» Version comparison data
────────────────────────────────────────

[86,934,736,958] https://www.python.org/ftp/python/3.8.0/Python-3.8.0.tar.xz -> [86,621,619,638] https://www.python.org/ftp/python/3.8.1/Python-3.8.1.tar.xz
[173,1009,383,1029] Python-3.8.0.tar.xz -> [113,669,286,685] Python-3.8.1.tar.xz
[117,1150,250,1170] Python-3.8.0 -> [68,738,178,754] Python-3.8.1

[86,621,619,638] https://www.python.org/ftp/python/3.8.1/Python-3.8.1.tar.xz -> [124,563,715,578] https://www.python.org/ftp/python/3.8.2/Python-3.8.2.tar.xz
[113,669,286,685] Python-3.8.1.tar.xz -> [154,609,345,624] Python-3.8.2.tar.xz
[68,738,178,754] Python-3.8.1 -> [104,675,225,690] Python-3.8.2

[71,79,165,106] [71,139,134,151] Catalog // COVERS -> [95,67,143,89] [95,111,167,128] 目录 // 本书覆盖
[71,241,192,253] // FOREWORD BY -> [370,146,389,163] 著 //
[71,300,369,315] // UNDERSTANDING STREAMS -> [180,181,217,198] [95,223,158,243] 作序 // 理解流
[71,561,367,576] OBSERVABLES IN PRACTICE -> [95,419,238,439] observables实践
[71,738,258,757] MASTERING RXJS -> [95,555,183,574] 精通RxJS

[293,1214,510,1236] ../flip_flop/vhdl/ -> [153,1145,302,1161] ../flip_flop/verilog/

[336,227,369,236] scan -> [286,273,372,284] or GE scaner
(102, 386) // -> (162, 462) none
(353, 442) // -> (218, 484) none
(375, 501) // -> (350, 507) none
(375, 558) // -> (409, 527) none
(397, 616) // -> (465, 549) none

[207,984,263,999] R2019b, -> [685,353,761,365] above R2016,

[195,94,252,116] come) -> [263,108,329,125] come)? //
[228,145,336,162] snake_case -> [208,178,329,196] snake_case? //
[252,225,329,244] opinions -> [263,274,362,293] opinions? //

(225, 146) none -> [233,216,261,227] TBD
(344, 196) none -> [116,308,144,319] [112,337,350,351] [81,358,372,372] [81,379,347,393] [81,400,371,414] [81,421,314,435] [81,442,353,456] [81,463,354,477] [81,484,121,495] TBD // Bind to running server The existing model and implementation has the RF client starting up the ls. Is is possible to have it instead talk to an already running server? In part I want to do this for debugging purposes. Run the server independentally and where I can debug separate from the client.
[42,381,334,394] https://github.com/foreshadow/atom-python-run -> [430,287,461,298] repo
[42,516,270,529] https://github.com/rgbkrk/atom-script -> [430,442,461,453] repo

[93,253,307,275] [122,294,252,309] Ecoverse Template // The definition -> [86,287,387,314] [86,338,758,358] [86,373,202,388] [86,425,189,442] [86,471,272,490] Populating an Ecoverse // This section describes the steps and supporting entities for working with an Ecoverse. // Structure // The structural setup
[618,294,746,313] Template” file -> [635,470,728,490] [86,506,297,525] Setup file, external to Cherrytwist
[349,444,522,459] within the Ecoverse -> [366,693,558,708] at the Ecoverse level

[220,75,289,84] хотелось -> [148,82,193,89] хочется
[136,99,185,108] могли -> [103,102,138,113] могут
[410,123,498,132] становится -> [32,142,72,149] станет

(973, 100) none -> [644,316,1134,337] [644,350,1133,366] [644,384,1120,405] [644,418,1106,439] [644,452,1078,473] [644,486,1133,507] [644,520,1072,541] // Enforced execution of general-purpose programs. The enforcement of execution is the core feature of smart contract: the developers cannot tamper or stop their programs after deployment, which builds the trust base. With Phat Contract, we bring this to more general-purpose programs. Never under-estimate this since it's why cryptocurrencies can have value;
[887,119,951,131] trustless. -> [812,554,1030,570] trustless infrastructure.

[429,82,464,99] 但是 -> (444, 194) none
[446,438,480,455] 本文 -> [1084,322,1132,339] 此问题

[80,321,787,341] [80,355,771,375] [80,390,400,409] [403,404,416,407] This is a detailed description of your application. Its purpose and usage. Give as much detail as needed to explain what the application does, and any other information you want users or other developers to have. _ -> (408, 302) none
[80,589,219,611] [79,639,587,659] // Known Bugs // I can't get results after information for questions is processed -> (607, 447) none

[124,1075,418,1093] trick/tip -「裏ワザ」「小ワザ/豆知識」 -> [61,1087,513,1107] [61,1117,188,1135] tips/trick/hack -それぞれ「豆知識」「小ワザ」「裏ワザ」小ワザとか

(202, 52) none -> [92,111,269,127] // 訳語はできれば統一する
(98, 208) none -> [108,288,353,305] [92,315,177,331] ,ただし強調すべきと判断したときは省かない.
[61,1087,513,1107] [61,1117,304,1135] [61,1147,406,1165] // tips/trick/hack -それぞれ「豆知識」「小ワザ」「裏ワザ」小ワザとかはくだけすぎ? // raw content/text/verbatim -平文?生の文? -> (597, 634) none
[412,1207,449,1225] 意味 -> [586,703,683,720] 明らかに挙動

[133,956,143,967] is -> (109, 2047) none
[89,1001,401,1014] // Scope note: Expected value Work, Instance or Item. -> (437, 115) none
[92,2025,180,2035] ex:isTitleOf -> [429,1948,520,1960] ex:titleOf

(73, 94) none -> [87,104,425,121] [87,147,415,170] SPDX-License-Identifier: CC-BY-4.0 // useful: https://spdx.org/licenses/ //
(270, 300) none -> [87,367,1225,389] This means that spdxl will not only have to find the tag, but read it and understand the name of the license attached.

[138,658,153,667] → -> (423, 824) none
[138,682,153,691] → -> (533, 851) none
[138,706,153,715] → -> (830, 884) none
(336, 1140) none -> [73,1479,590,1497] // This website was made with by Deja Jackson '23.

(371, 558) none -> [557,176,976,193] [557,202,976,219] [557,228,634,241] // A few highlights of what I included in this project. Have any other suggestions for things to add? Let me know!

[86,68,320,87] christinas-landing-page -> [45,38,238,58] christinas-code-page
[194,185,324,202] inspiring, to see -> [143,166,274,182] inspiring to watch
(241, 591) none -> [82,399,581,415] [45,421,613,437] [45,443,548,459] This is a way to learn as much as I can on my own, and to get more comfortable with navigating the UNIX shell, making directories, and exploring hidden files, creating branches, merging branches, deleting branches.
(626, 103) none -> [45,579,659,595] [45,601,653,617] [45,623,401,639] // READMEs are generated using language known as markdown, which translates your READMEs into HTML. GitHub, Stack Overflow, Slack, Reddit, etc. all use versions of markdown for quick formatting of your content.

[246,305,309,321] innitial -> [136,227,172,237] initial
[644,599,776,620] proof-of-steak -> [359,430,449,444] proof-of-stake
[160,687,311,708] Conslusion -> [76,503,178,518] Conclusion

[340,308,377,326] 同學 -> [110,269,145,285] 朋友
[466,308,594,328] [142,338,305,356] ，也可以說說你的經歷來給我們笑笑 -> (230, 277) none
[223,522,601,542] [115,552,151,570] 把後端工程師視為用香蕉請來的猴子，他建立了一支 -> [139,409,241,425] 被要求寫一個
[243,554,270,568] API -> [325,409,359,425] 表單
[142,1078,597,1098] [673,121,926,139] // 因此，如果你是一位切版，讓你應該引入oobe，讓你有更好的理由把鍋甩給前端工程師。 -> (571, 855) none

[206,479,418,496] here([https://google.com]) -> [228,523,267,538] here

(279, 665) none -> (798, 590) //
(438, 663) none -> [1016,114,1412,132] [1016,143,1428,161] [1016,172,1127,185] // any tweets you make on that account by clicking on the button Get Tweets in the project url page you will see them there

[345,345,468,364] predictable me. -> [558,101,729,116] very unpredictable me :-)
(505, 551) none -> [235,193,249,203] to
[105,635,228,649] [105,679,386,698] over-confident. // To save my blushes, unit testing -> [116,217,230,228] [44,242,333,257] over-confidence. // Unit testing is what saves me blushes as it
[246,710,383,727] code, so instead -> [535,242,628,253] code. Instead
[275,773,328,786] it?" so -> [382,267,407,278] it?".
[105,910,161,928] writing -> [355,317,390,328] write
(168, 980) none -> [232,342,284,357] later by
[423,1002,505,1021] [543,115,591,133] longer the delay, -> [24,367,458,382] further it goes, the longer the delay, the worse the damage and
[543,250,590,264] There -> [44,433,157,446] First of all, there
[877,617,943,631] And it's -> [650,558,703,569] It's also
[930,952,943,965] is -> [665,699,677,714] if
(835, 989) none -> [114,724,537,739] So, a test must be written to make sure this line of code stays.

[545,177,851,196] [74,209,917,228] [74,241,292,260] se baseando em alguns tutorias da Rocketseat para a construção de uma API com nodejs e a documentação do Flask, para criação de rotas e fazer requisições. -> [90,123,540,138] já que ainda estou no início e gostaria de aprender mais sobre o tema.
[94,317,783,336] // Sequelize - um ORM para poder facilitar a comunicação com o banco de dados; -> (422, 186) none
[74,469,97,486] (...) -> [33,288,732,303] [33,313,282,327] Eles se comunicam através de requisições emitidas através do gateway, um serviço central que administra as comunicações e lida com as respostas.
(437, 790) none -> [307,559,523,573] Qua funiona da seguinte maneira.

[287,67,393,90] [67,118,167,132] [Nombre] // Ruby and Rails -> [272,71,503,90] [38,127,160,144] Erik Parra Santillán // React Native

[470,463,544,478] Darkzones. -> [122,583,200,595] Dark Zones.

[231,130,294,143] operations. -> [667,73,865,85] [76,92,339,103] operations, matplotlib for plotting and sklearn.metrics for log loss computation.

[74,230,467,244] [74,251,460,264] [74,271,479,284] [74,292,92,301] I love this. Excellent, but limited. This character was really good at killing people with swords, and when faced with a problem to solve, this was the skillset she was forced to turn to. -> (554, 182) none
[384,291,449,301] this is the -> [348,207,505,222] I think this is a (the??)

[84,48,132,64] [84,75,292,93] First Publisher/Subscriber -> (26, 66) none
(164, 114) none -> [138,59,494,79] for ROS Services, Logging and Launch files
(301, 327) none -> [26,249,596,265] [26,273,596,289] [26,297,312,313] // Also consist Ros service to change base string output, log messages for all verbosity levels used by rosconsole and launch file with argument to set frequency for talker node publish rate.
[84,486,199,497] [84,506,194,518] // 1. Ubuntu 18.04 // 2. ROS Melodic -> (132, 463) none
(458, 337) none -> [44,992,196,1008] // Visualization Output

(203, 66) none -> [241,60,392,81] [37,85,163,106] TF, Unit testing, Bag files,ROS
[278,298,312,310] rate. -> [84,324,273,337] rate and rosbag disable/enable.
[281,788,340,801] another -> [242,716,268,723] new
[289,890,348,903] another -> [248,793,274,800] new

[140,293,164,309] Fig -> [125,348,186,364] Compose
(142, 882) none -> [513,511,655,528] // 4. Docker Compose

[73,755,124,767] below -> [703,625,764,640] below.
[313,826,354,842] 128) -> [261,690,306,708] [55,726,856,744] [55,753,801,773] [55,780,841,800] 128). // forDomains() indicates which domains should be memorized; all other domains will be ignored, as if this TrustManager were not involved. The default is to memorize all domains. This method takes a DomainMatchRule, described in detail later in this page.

────────────────────────────────────────

» WHAT THE TASK ASKS
For the string "that", return every line of the data where it appears.

» SOLUTION TO THE PROBLEM
(270, 300) none -> [87,367,1225,389] This means that spdxl will not only have to find the tag, but read it and understand the name of the license attached.
(438, 663) none -> [1016,114,1412,132] [1016,143,1428,161] [1016,172,1127,185] // any tweets you make on that account by clicking on the button Get Tweets in the project url page you will see them there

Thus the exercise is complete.